** WHAT THIS TASK INVOLVES **
From the data below, set down exactly the lines between the one holding "(192, 1356) none" and the one holding "(184, 1691) none", inclusive, and no others.

[Source records]
=== Begin Enclosure ===
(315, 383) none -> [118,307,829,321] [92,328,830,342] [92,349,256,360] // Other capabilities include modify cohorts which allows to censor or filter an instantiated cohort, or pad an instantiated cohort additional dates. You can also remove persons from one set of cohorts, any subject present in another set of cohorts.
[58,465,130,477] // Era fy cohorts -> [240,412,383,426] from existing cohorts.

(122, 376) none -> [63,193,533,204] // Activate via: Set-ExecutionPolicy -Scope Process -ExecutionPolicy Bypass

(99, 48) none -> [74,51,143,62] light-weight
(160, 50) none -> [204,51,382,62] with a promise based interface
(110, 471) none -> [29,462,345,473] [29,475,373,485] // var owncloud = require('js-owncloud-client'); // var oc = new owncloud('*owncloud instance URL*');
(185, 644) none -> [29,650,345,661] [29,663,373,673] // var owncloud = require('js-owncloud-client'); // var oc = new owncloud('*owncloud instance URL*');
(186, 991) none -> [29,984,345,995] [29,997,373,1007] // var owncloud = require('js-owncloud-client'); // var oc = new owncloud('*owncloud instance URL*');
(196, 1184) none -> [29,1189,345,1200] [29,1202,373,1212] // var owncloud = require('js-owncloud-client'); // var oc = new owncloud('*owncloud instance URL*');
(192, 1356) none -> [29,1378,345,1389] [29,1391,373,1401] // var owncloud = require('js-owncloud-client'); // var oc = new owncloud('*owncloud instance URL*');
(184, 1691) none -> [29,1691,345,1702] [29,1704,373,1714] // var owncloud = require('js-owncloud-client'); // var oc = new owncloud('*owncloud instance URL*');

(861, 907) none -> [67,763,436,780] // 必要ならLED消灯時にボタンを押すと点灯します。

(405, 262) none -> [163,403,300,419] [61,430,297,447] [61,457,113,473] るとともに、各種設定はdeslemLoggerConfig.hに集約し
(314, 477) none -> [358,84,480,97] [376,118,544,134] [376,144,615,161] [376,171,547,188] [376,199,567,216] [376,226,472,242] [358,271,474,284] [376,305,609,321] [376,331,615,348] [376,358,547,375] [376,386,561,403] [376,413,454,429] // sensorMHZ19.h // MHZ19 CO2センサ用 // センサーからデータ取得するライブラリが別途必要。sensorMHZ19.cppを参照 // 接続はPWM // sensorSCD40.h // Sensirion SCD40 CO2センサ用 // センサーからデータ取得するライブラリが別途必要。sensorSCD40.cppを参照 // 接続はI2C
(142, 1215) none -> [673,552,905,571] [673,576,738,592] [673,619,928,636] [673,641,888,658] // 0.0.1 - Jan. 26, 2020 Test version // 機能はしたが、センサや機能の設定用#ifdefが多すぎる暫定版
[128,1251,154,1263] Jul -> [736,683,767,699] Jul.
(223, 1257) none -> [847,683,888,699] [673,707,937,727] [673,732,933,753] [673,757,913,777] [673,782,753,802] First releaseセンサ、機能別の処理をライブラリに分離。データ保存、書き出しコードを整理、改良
=== End Enclosure ===
** ANSWER SECTION **
(192, 1356) none -> [29,1378,345,1389] [29,1391,373,1401] // var owncloud = require('js-owncloud-client'); // var oc = new owncloud('*owncloud instance URL*');
(184, 1691) none -> [29,1691,345,1702] [29,1704,373,1714] // var owncloud = require('js-owncloud-client'); // var oc = new owncloud('*owncloud instance URL*');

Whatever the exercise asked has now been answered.